◆ **WHAT IS NEEDED**: Nothing but a verbatim copy of the data, minus the images, should be returned.

◆ **DATA PROVIDED**:
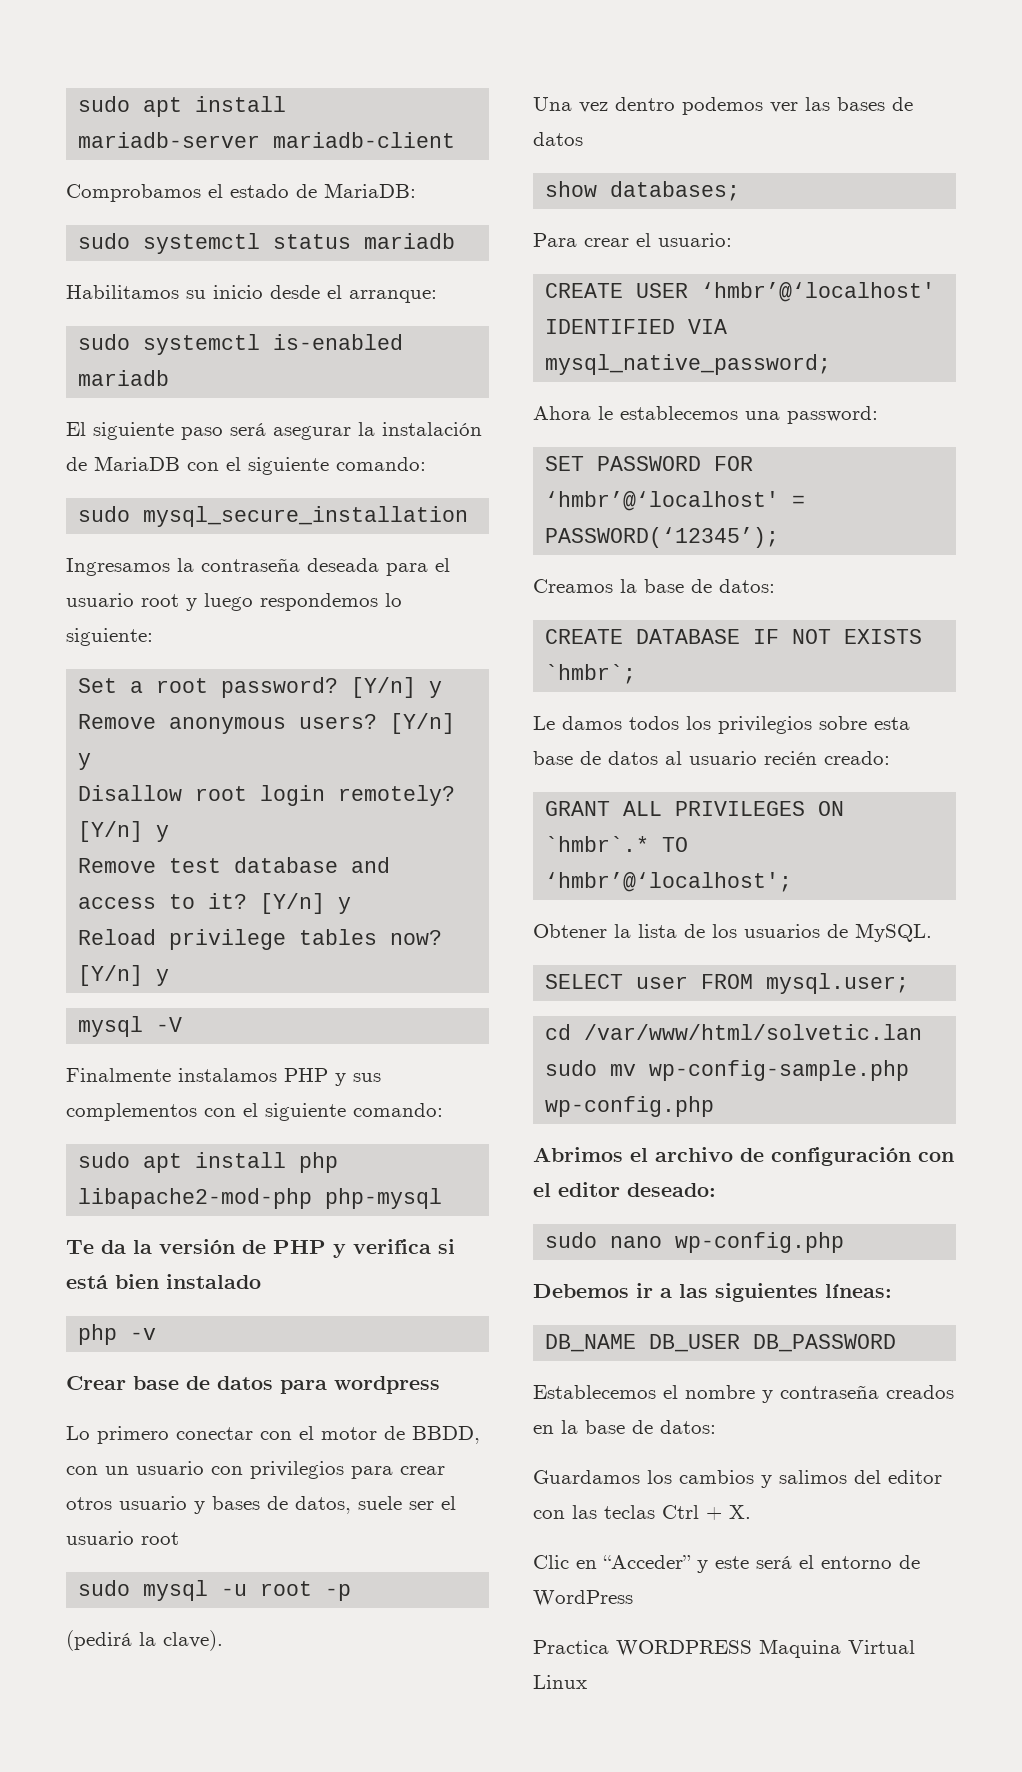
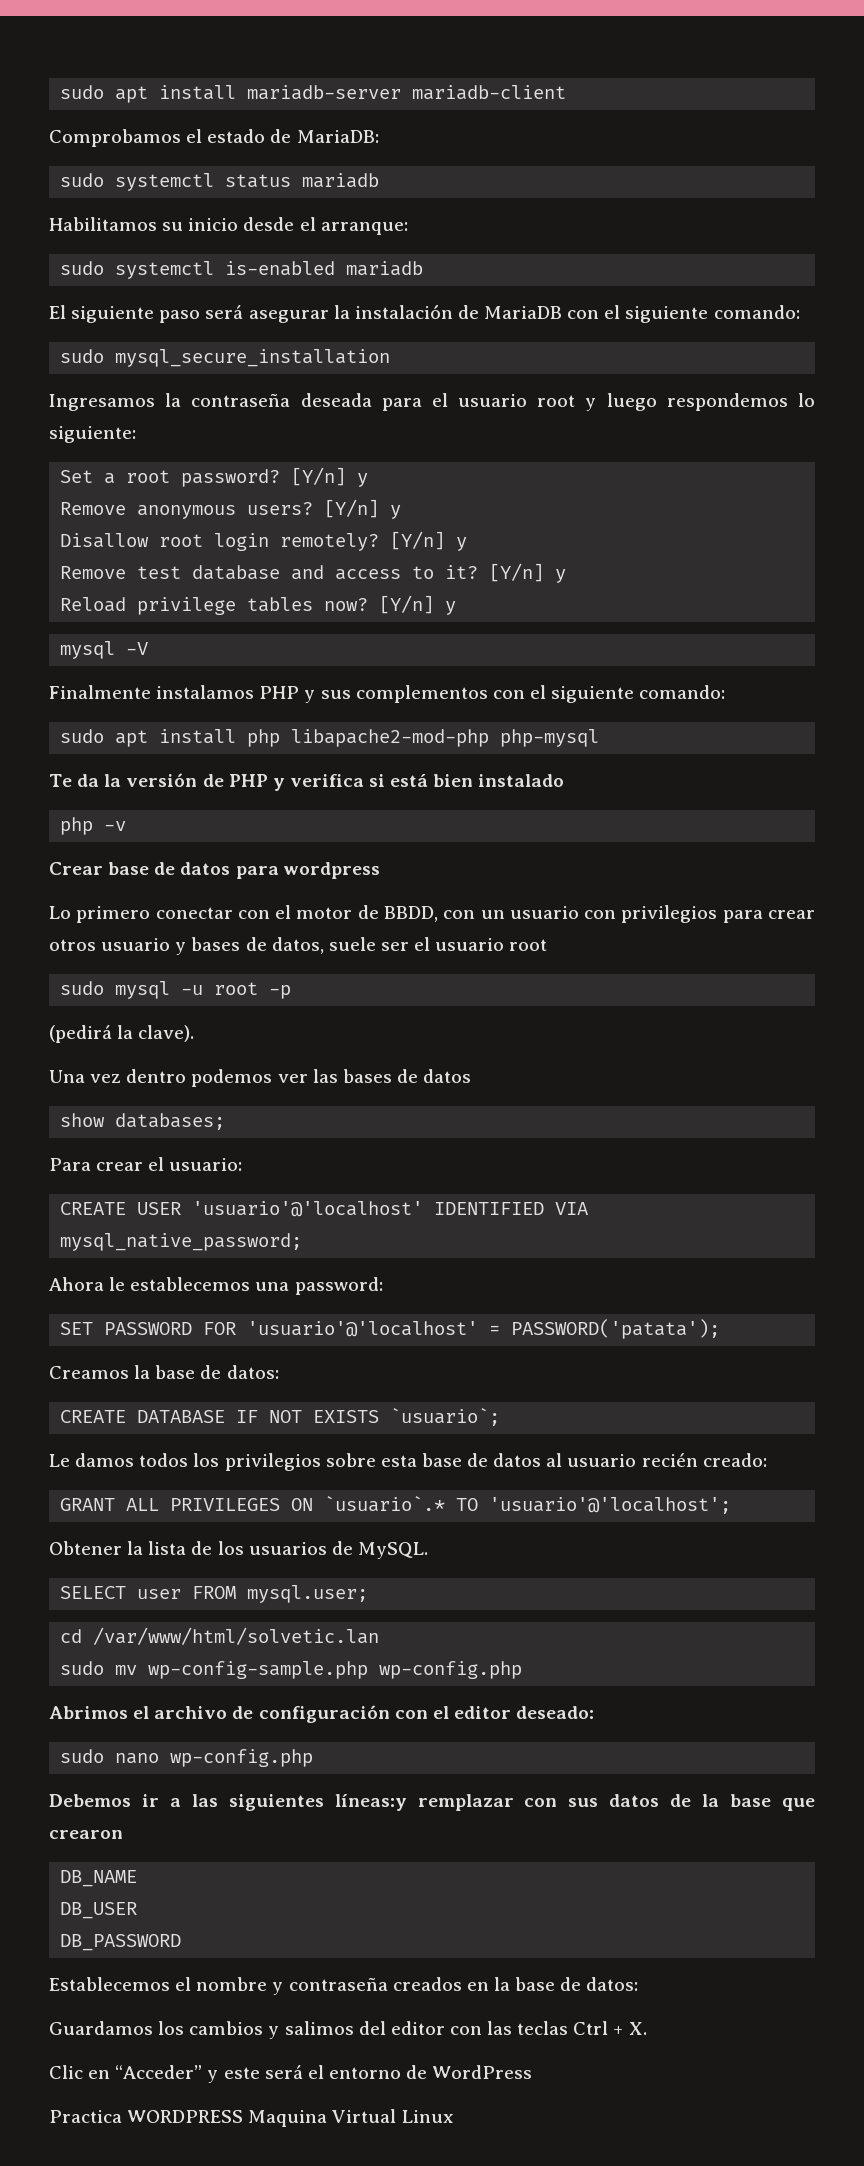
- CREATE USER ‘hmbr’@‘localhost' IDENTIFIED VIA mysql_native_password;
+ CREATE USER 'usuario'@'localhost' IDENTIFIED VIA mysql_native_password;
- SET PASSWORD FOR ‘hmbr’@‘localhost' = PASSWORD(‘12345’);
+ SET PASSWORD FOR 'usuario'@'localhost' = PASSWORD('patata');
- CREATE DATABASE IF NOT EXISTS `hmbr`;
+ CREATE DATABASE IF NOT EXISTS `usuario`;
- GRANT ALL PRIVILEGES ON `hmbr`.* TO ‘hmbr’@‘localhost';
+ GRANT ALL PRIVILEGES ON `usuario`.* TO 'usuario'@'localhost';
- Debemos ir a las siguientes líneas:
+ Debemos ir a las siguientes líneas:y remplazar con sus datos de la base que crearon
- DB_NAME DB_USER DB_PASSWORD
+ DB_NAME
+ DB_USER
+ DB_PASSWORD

◆ **EXERCISE ANSWER**:
- CREATE USER ‘hmbr’@‘localhost' IDENTIFIED VIA mysql_native_password;
+ CREATE USER 'usuario'@'localhost' IDENTIFIED VIA mysql_native_password;
- SET PASSWORD FOR ‘hmbr’@‘localhost' = PASSWORD(‘12345’);
+ SET PASSWORD FOR 'usuario'@'localhost' = PASSWORD('patata');
- CREATE DATABASE IF NOT EXISTS `hmbr`;
+ CREATE DATABASE IF NOT EXISTS `usuario`;
- GRANT ALL PRIVILEGES ON `hmbr`.* TO ‘hmbr’@‘localhost';
+ GRANT ALL PRIVILEGES ON `usuario`.* TO 'usuario'@'localhost';
- Debemos ir a las siguientes líneas:
+ Debemos ir a las siguientes líneas:y remplazar con sus datos de la base que crearon
- DB_NAME DB_USER DB_PASSWORD
+ DB_NAME
+ DB_USER
+ DB_PASSWORD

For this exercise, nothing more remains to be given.